Akhila married Jehan on December 19, 2016. Her distraught father, ex-serviceman K.M. Ashokan, filed an affidavit with the Kerala High Court, in which he alleged that his daughter had been forced to convert by his son-in-law, who he believed was part of a fundamentalist outfit. Her parents, who have undergone a great deal of distress with the life and well-being of their only child on the line, had their fears compounded, perhaps, by a slew of cases that have arisen in the state over the last year. Her father insists, contrary of course, to Akhila's claims that the "indoctrination" process had begun much earlier than August last year, which is when Akhila says she was converted. The Kerala High Court bench, comprising Justices Surendra Mohan and Mary Joseph, declared the marriage "null and void" on the grounds that Ashokan's parents were neither present nor had given their consent.

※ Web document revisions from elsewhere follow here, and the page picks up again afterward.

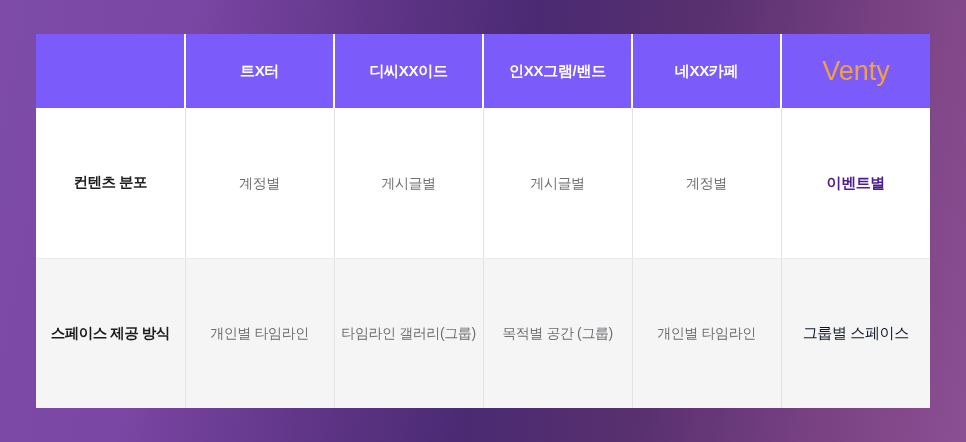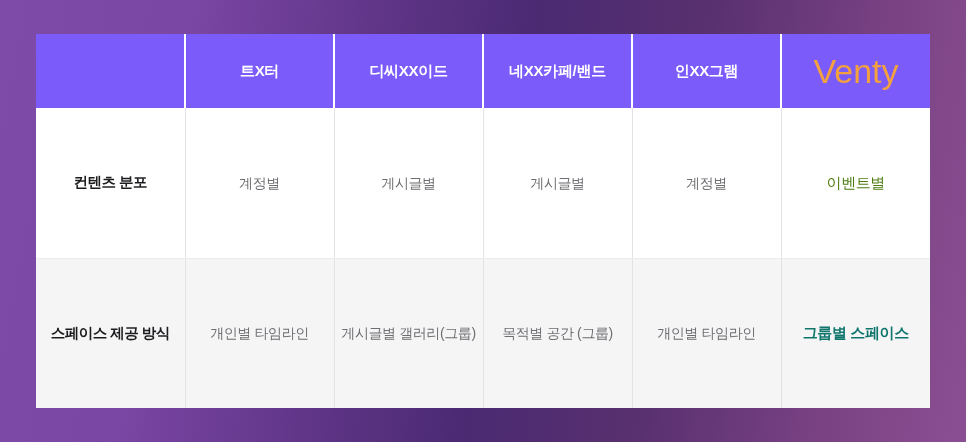"네XX카페/밴드" th { text: 네XX카페/밴드 -> 인XX그램/밴드 }
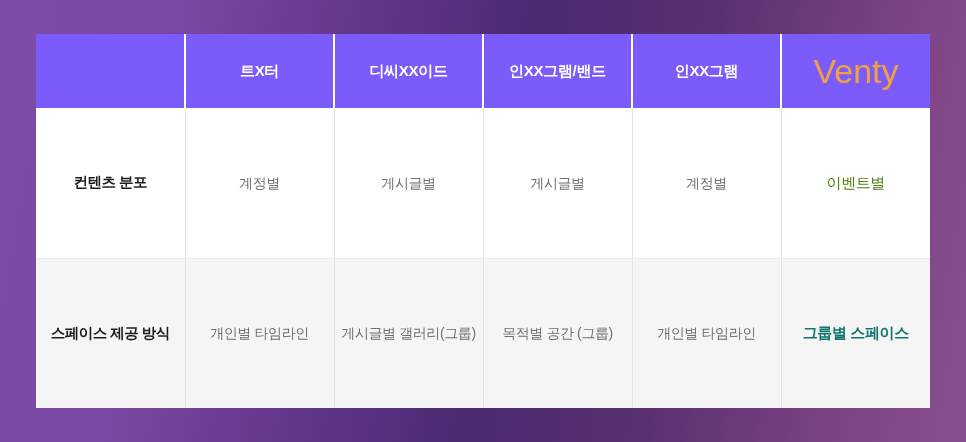"인XX그램" th { text: 인XX그램 -> 네XX카페 }
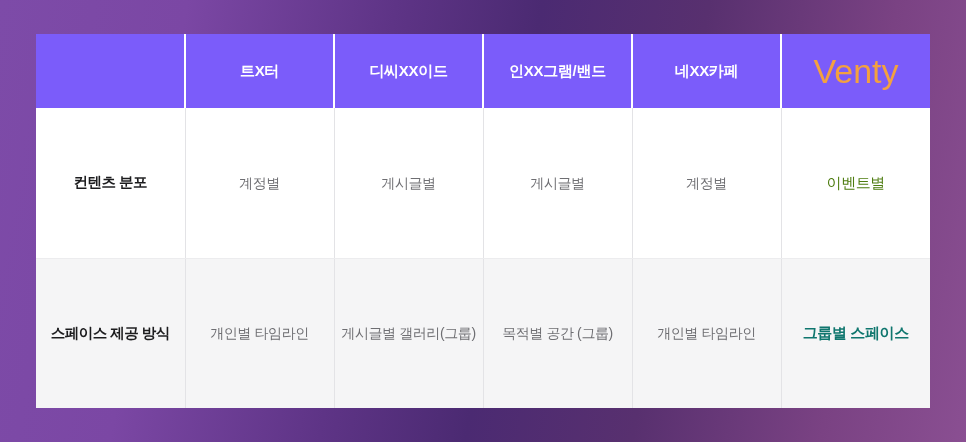"Venty" thead th.brand-cell { font-size: 34px -> 27px }
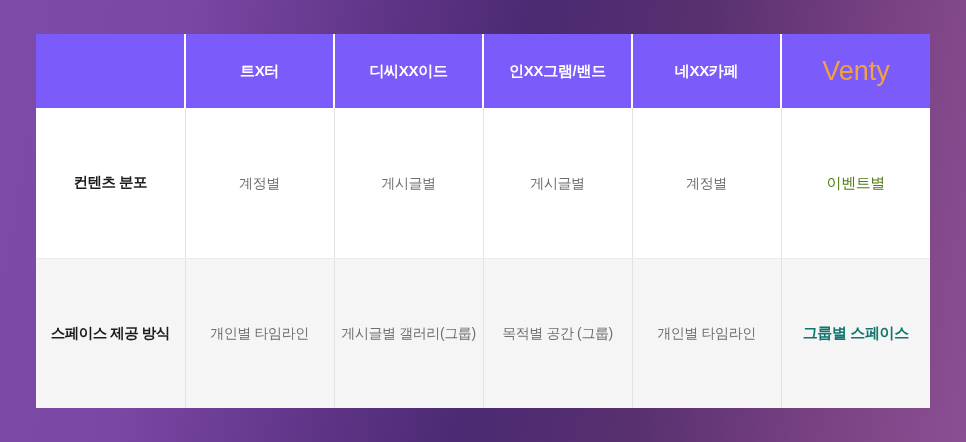"이벤트별" tbody td.highlight.light { color: #4d7c0f -> #4c1d95; font-weight: 400 -> 700 }
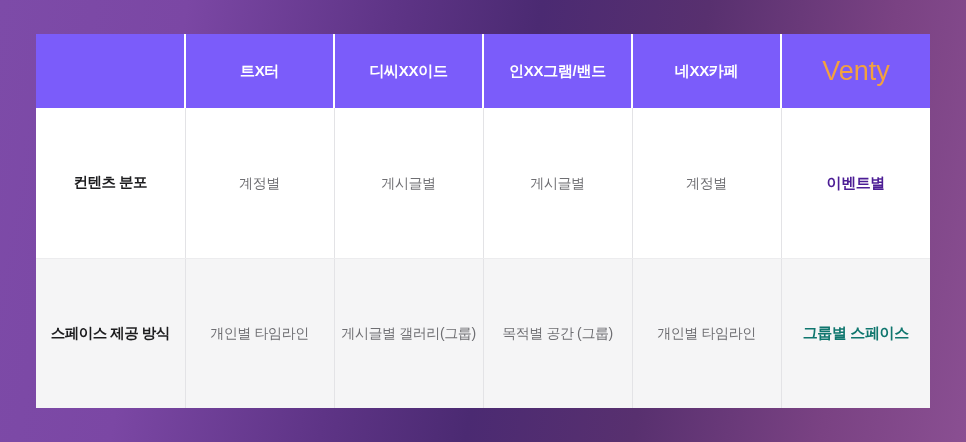"게시글별 갤러리(그룹)" td { text: 게시글별 -> 타임라인 }
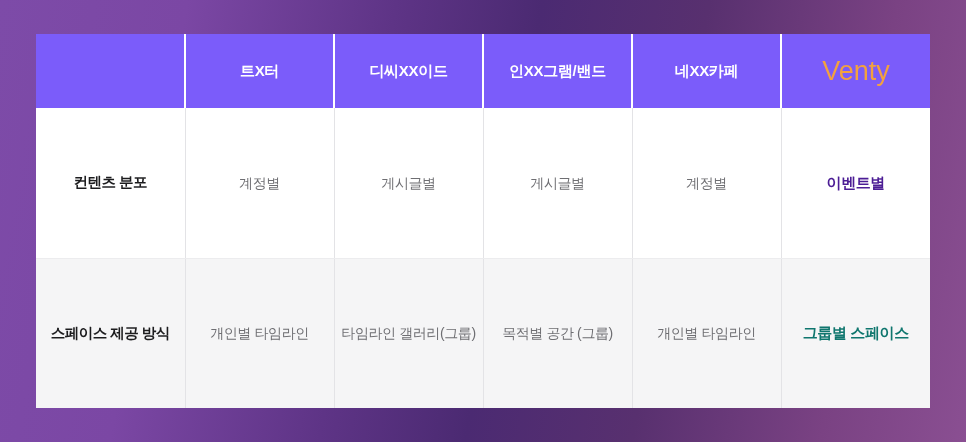"그룹별 스페이스" tbody td.highlight { color: #0f766e -> #0f172a; font-weight: 700 -> 400 }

It bears pointing out, in this case, that the latter is a Christian – not for the sake of religious generalisation but because she is less prone to being swayed by majority right-wing sentiments, as the media would like to believe.
The case is a complex one, requiring great scrutiny. This is not, as is popularly put out, an attempt to discriminate on the basis of religion. Neither is it an attempt to infringe on the personal rights of women (the feminist argument emanating from Islamist groups is hypocritical, to say the least)! An anti-forced conversion law is crucial at this time, for the trouble is being caused at the behest of foreign agencies. The Kerala High Court judgement raised a pertinent question: How does a young, seemingly impoverished couple afford legal representation like Kapil Sibal and Indira Jaisingh? Does this not hint at a larger conspiracy?
An anti-forced conversion law, we can even call it Freedom from Allurement, is of the order in Kerala. States like Tamil Nadu, Maharashtra, Gujarat and Himachal Pradesh already have similar bills. It's time to set aside the lure of heated rhetoric - this is not a scaremongering tactic - and actually examine the facts present before us. Why should forced conversion be dismissed as non existent? Why should personal choices be allowed to act as a cover for subversive activity? Hinduism lacks systemic education - our Christian brothers dedicate Sundays to teaching the children, while our Muslim brethren have Friday. The lack of education amongst our own children has resulted in today's crisis. And to the hardliners, across religions, I would like to say, as a right-leaning guy, that this is not about fundamentalism, discrimination or religious superiority. You can be a good Hindu or a good Christian or a good Muslim and still live in India as a good human being.